So, to refresh our memories, my husband and I went back and watched the news coverage of election nights in 1980 (nbc — it showed up in our YouTube feed, which basically started the rabbit hole), 2012 (nbc), 2016 (nbc) and 2020 (nbc), as well as a quick summary of the 2000 election — just watched the opening mood and skimmed for big calls/exit polling moments.
The 1980 one was hilarious - quick good evening everyone, here is how the electoral college works, we just called some smothers states for Reagan and are calling the election. Like they basically said Reagan is going to win at about 730 ET.
The 2012 election coverage was pretty calm even though it was a super close race ( also found a CNN article from election eve that sounds exactly like ones we are reading this weekend — running out of synonyms for close, tied in the battlegrounds, etc.). Lots of familiar talking points but a different set of swing states (FL and OH the keys, but NC was sort of the last one of the nine swing states and they called it for Romney after a few hours). You could really start to see things breaking Obama’s way between 10-11 ET. They talked up the growing use of early voting and how NC was a leading state with a lot of our voters choosing that route.

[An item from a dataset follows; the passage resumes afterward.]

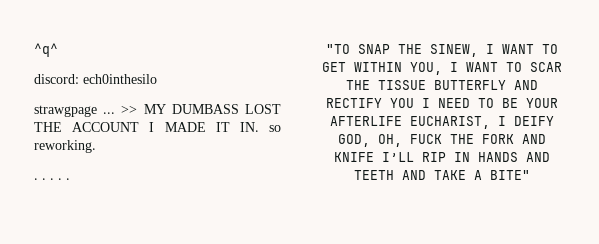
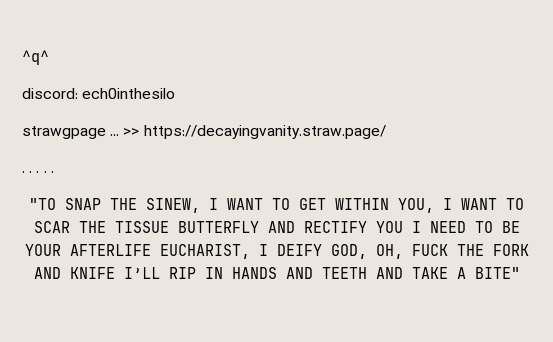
- >> MY DUMBASS LOST THE ACCOUNT I MADE IT IN. so reworking.
+ >> https://decayingvanity.straw.page/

The 2016 coverage was sort of celebratory and more energetic in the opening — and while they talked about the polls closing in the last few days, they clearly were planning on a Clinton win. Things started looking grim between 8 and 9 pm for Clinton as the expected Dem surge never materialized, and then the floodgates open between 9 and 10. By about 11:30 that night, it was pretty clear Clinton had badly underperformed in blue urban areas in South Florida . The coverage was increasingly manic and they spent a lot of time between their magic wall and their two exit poll experts. A key to the race was late deciders broke about 2-1 to Trump and double haters likewise broke 2-1 to Trump (presumably a lot of overlap among those voters).
The 2020 coverage was insanely manic from the start. We just skimmed first few hours and the main take-away was how Biden was holding slim leads but well underperforming expected margins.
Anyway, interesting but sobering. The undecided electorate broke to Romney late in 2012, but not by a wide enough margin; it looked like for a while Romney might win the popular vote but lose the EC. Undecideds broke hard Trump late in 2016 in the last few weeks and there were a lot of them.